Aku manggut-manggut saja mendengar Prince bicara. Ia tampak seperti sedang memberi materi kuliah. Tapi sejujurnya perkataan Prince banyak benarnya.

"Padahal kami kaum kucing nggak minta banyak, Za."

"Lho, kok aku?" protesku. Pasalnya tiba-tiba saja namaku disebut. Seolah-olah aku yang nggak mau berbagi makanan dengan kaum kucing kampung seperti yang disebut Prince.

Tapi protesku tak digubrisnya.

"Kalau mereka nggak mampu membeli makanan kucing, atau minimal ikan asin, setidaknya mereka bisa memberi kami makanan sisa. Tempe goreng atau krupuk. Kami doyan, kok." Prince melanjutkan 'curahan hati' para kucing kampung yang sejak tadi disebut-sebutnya. "Aku pernah ditendang manusia saat mengendap masuk ke dalam rumahnya. Niatku sebenarnya hanya ingin meminta makanan, bukan mencuri. Tapi seseorang itu malah menendangku."

"Kasihan," gumamku refleks. "Kalau orang itu tahu kamu setampan ini kalau berubah jadi manusia, dia pasti akan menyesal seumur hidup. Apa kamu masih ingat di mana rumahnya?"

"Kalau iya, kenapa? Kamu mau pergi ke sana untuk balas dendam?"

"Aku cuma ingin tahu seperti apa orang itu. Kenapa bisa ada orang sekejam itu, sih? Kalau ingin mengusir kan nggak harus pakai kekerasan fisik," omelku. Semarah apapun aku pada orang itu, mana berani aku untuk balas dendam? Kalau pada Tara sih, aku berani.

"Kamu tahu, kucing-kucing liar di luar sana? Mereka kelaparan, kedinginan, dan rawan penyakit. Banyak dari mereka yang nggak mampu bertahan dari cuaca di saat musim hujan seperti sekarang. Terlebih lagi untuk anak-anak kucing yang masih belum berpengalaman mengembara. Terkadang mereka tewas terseret arus banjir karena nggak tahu harus berbuat apa saat hujan deras tiba."

"Sampai segitunya, ya? Aku nggak pernah tahu kehidupan kucing-kucing liar sebegitu beratnya," ucapku. Trenyuh juga rasanya hatiku mendengar penuturan Prince.

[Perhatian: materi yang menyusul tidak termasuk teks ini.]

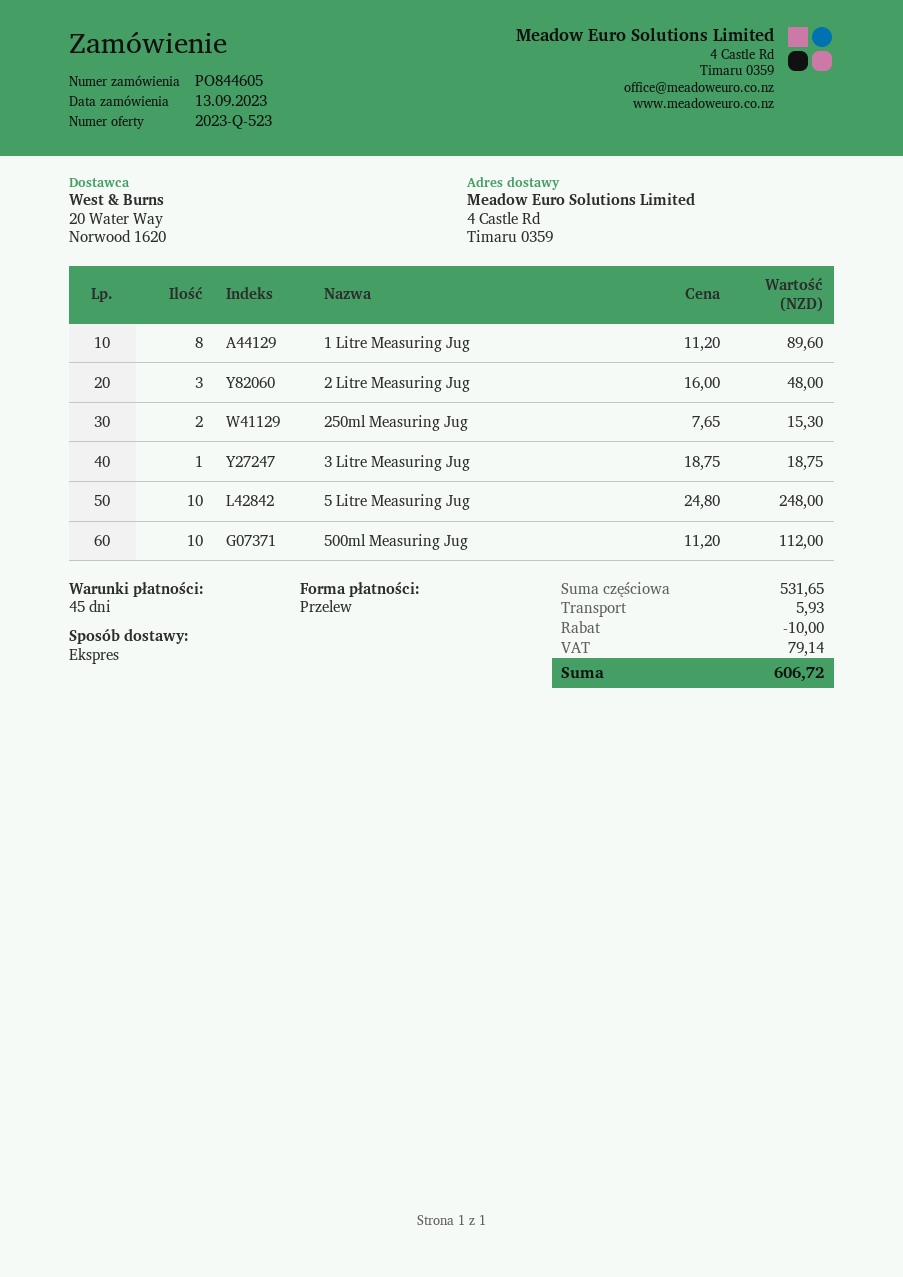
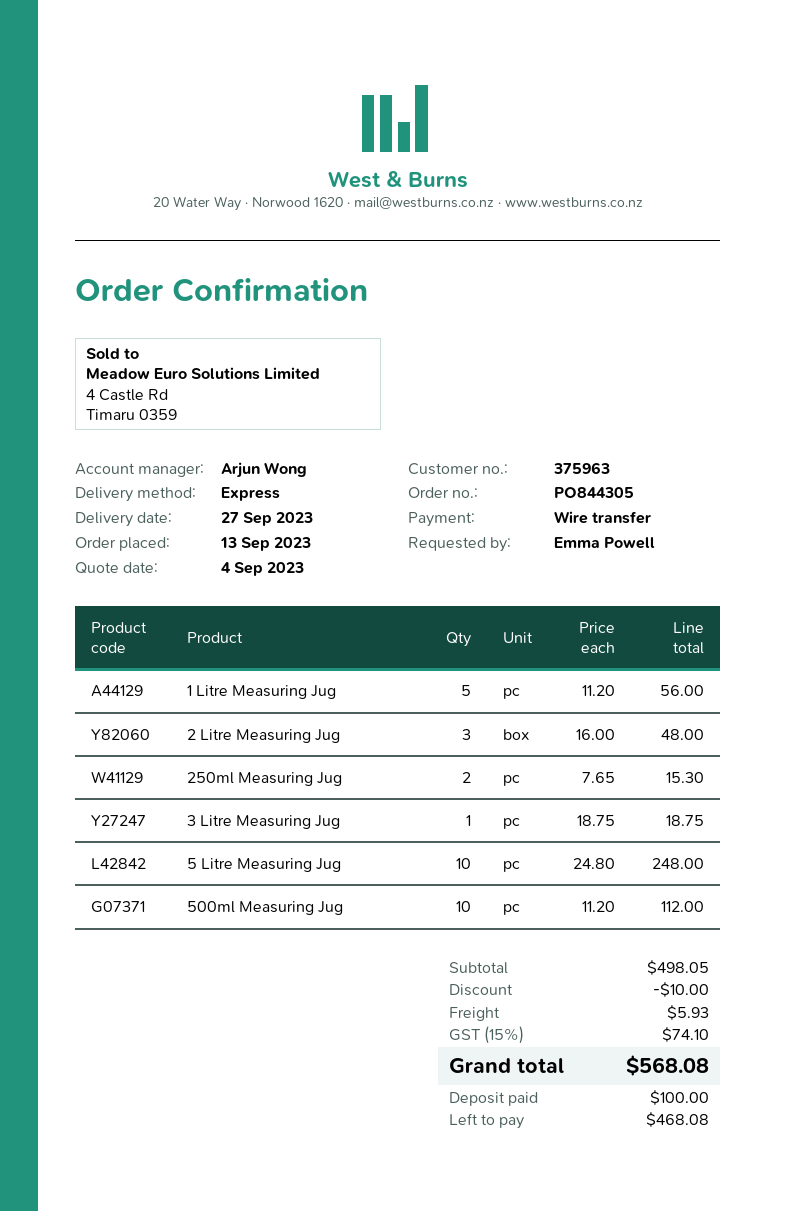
order number: PO844605 -> PO844305
1 Litre Measuring Jug: 8 x 11.20 = 89.60 -> 5 x 11.20 = 56.00
subtotal: 531.65 -> 498.05
tax: 79.14 -> 74.10
total: 606.72 -> 568.08

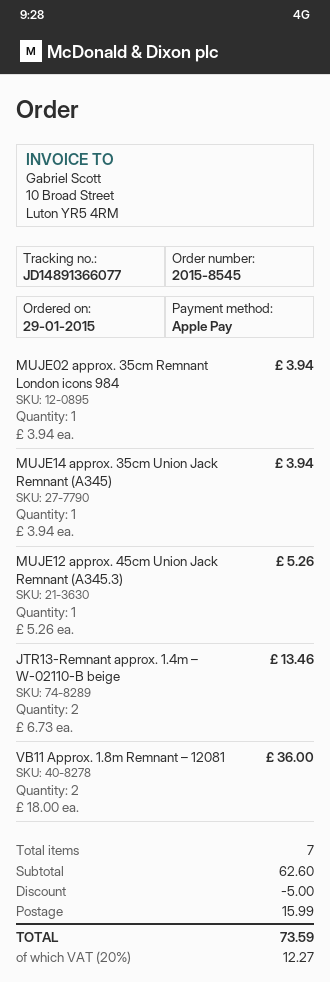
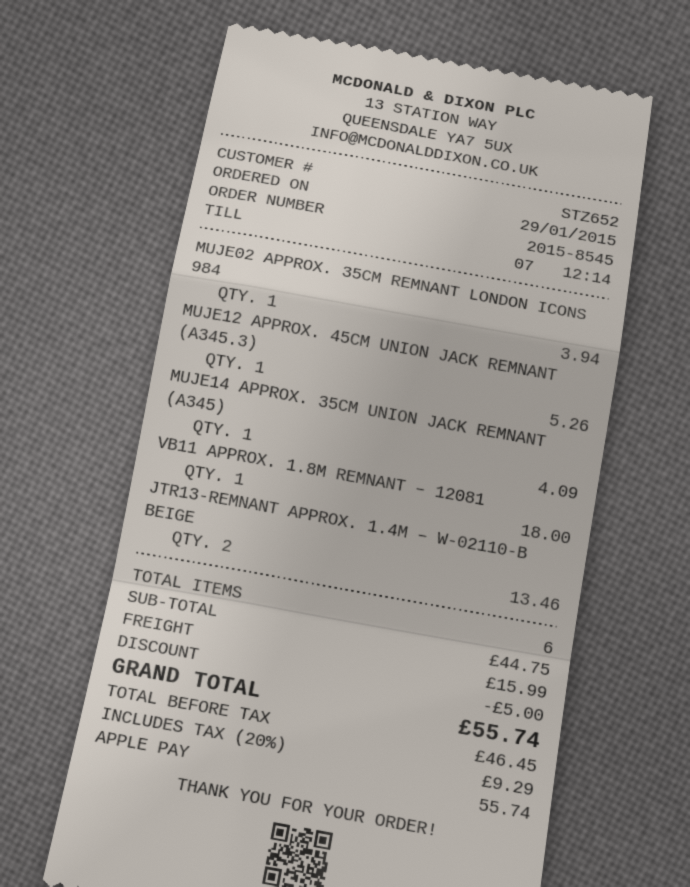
MUJE14 approx. 35cm Union Jack Remnant (A345): 1 for 3.94 -> 1 for 4.09
VB11 Approx. 1.8m Remnant – 12081: 2 for 36.00 -> 1 for 18.00
total quantity: 7 -> 6
subtotal: 62.60 -> 44.75
tax: 20% = 12.27 -> 20% = 9.29
total: 73.59 -> 55.74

"Berbeda dengan kucing-kucing hias yang punya bulu cantik. Nasib mereka juga sebagus bulunya. Mereka terawat dan hidup nyaman di rumah-rumah yang bagus. Terkadang aku sangat iri pada mereka dan sempat berpikir ingin bertukar nasib."

"Jika kucing-kucing itu berubah jadi manusia, apa mereka akan jauh lebih tampan dari kucing Oren?" selaku. Rasa penasaran mendadak melintas di benakku.

"Apa aku masih kurang tampan sampai-sampai kamu se-penasaran itu?" sindir Prince. Ia menebak isi hatiku dengan tepat.

"Bukan begitu. Aku kan cuma bertanya."

"Kalau kamu berubah jadi kucing, kurasa kamu akan jadi kucing Anggora putih yang cantik, Za," cetusnya seketika membuat wajahku menghangat. Aku tersanjung meski itu bukan pujian yang sebenarnya. Siapa juga yang mau diserupakan dengan kucing? Kodratku kan menjadi manusia.

"Aku nggak mau jadi kucing," sewotku.

Cowok itu malah mengembangkan senyum termanisnya.

"Kenapa?"

"Pokoknya aku nggak mau, titik," tegasku. Dan reaksiku justru mengundang tawa dari bibir Prince.

"Kamu manis juga, ya," selorohnya seraya mengulurkan tangan ke puncak kepalaku. Prince mengacak rambutku sejurus kemudian. "Kalau kita sama-sama menjadi kucing, kita bisa berteman baik dan bertualang bareng, Za."

Ya, ampun. Dasar kucing. Tidak heran kalau pikirannya juga dipenuhi dengan hal-hal tentang kucing.